::: EXERCISE INPUTS :::
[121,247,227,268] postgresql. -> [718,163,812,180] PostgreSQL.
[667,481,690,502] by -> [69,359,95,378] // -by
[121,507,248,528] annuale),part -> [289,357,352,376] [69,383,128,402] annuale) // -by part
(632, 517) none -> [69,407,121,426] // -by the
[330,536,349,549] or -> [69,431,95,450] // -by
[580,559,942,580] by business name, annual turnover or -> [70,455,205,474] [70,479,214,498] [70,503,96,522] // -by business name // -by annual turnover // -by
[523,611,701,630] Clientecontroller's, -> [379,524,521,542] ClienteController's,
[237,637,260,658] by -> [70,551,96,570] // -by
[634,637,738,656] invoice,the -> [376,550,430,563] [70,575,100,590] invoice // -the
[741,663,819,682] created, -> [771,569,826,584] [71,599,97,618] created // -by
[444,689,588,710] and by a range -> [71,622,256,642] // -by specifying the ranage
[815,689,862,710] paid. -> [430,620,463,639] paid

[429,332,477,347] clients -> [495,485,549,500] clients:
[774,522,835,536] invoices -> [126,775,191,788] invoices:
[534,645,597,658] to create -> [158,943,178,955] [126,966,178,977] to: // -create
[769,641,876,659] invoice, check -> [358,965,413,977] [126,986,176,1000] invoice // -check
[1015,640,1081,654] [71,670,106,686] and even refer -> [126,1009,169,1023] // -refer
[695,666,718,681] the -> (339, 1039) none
:::
::: EXERCISE INPUTS :::
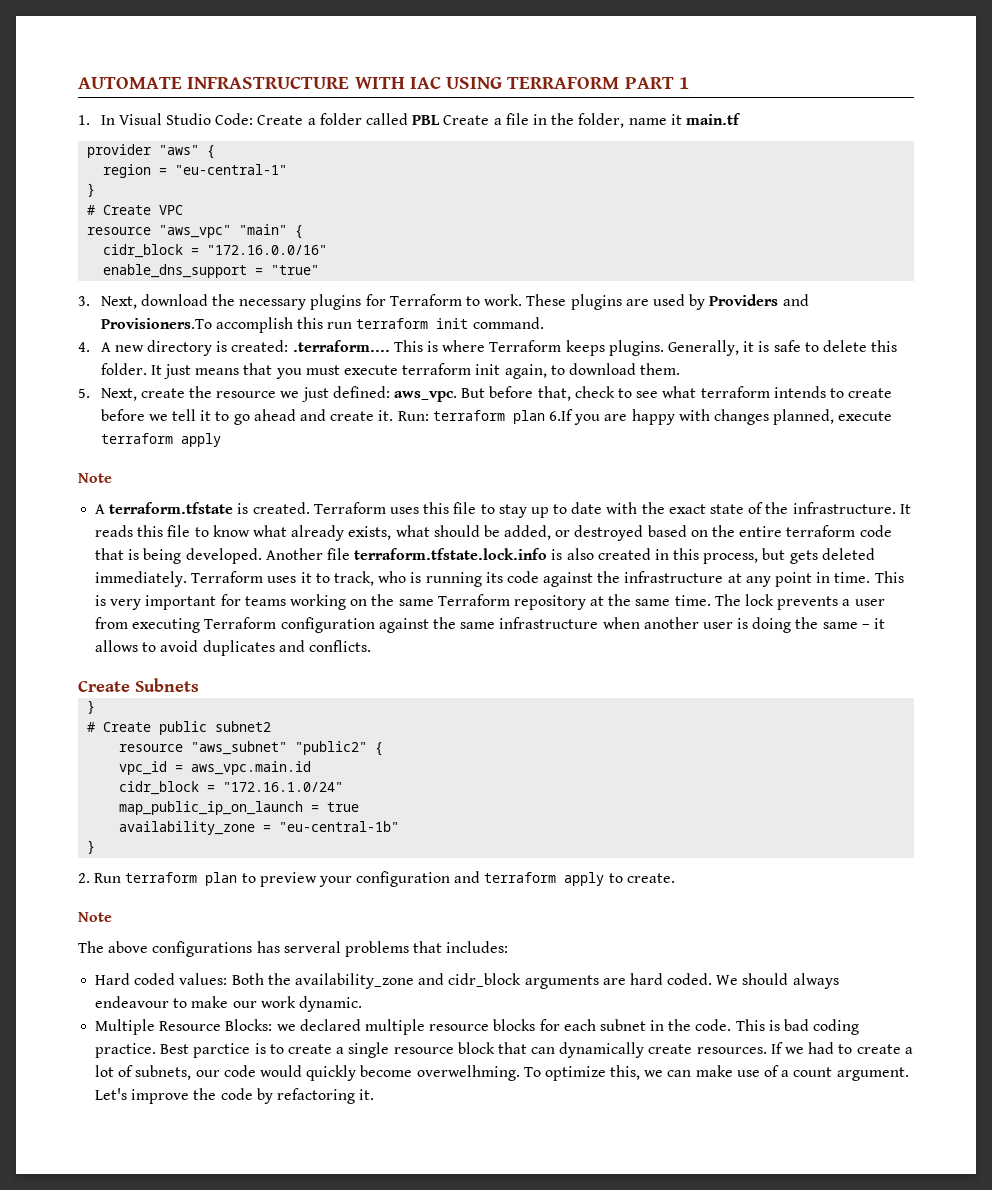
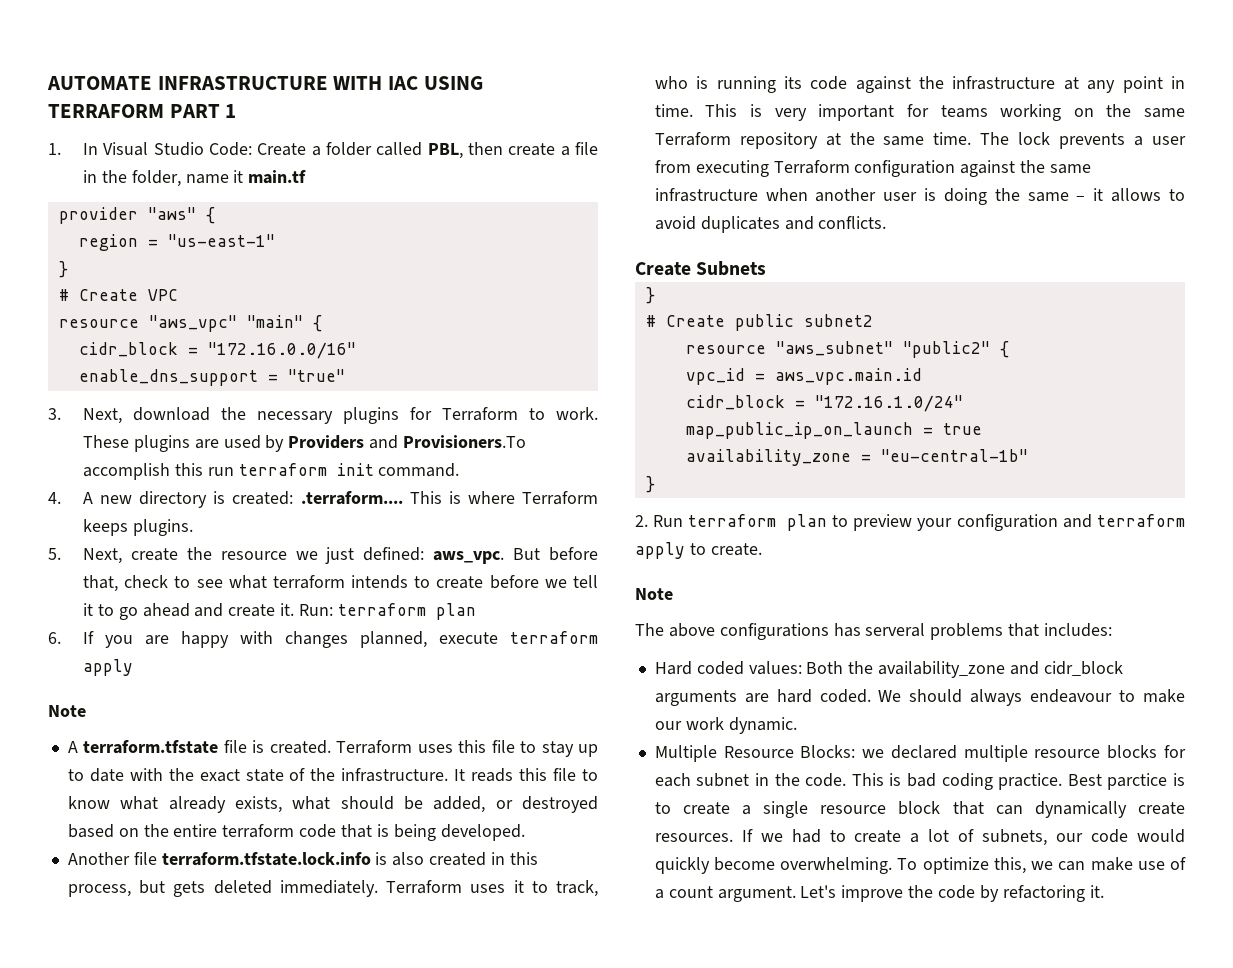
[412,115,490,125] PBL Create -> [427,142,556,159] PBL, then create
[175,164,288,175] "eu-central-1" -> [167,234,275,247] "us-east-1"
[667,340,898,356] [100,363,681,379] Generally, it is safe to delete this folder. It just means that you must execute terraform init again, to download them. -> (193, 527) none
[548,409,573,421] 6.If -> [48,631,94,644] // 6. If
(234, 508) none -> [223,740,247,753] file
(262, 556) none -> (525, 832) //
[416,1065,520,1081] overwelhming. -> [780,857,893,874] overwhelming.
:::
::: EXERCISE INPUTS :::
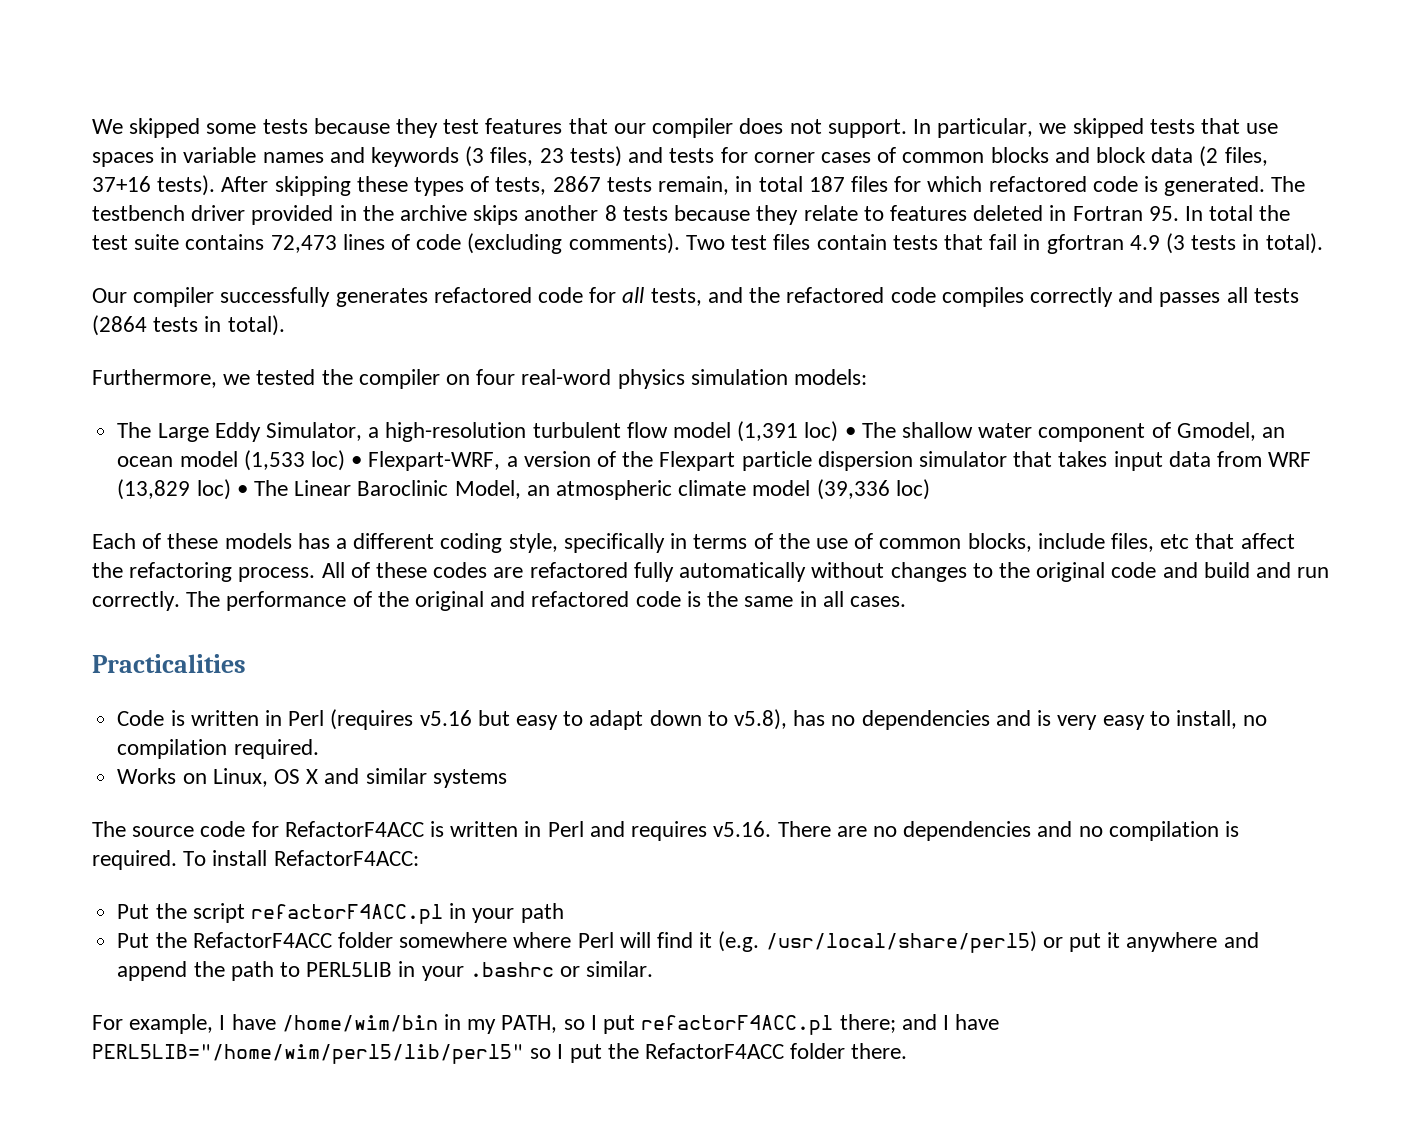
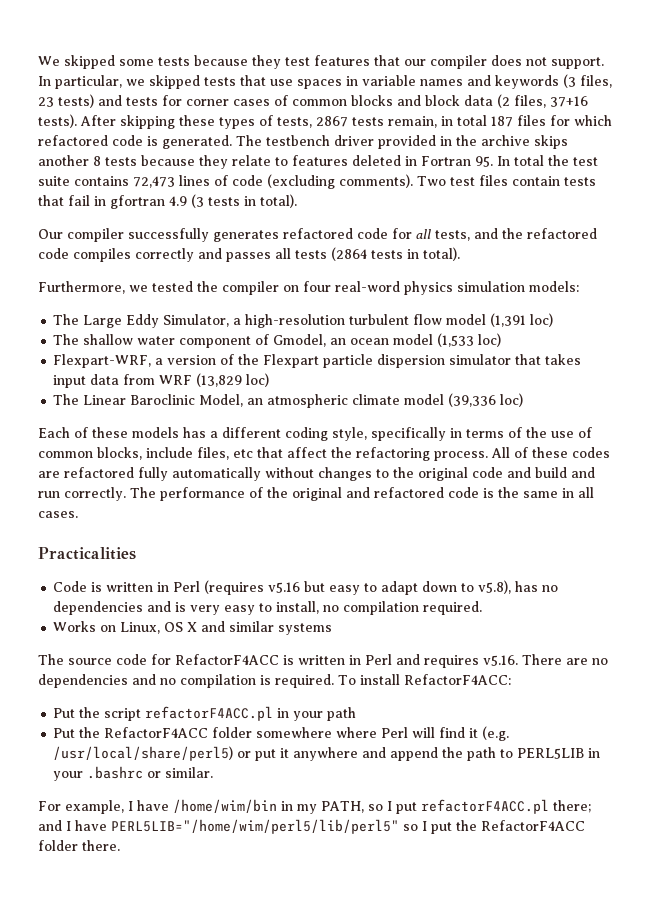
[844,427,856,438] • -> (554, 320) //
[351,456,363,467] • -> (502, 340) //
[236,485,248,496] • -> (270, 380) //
:::
- _WORK TO COMPLETE_:
Check each line of the data above for the word "none" and copy the ones where it is found.

- _FINISHED EXERCISE_:
(632, 517) none -> [69,407,121,426] // -by the
[695,666,718,681] the -> (339, 1039) none
[667,340,898,356] [100,363,681,379] Generally, it is safe to delete this folder. It just means that you must execute terraform init again, to download them. -> (193, 527) none
(234, 508) none -> [223,740,247,753] file
(262, 556) none -> (525, 832) //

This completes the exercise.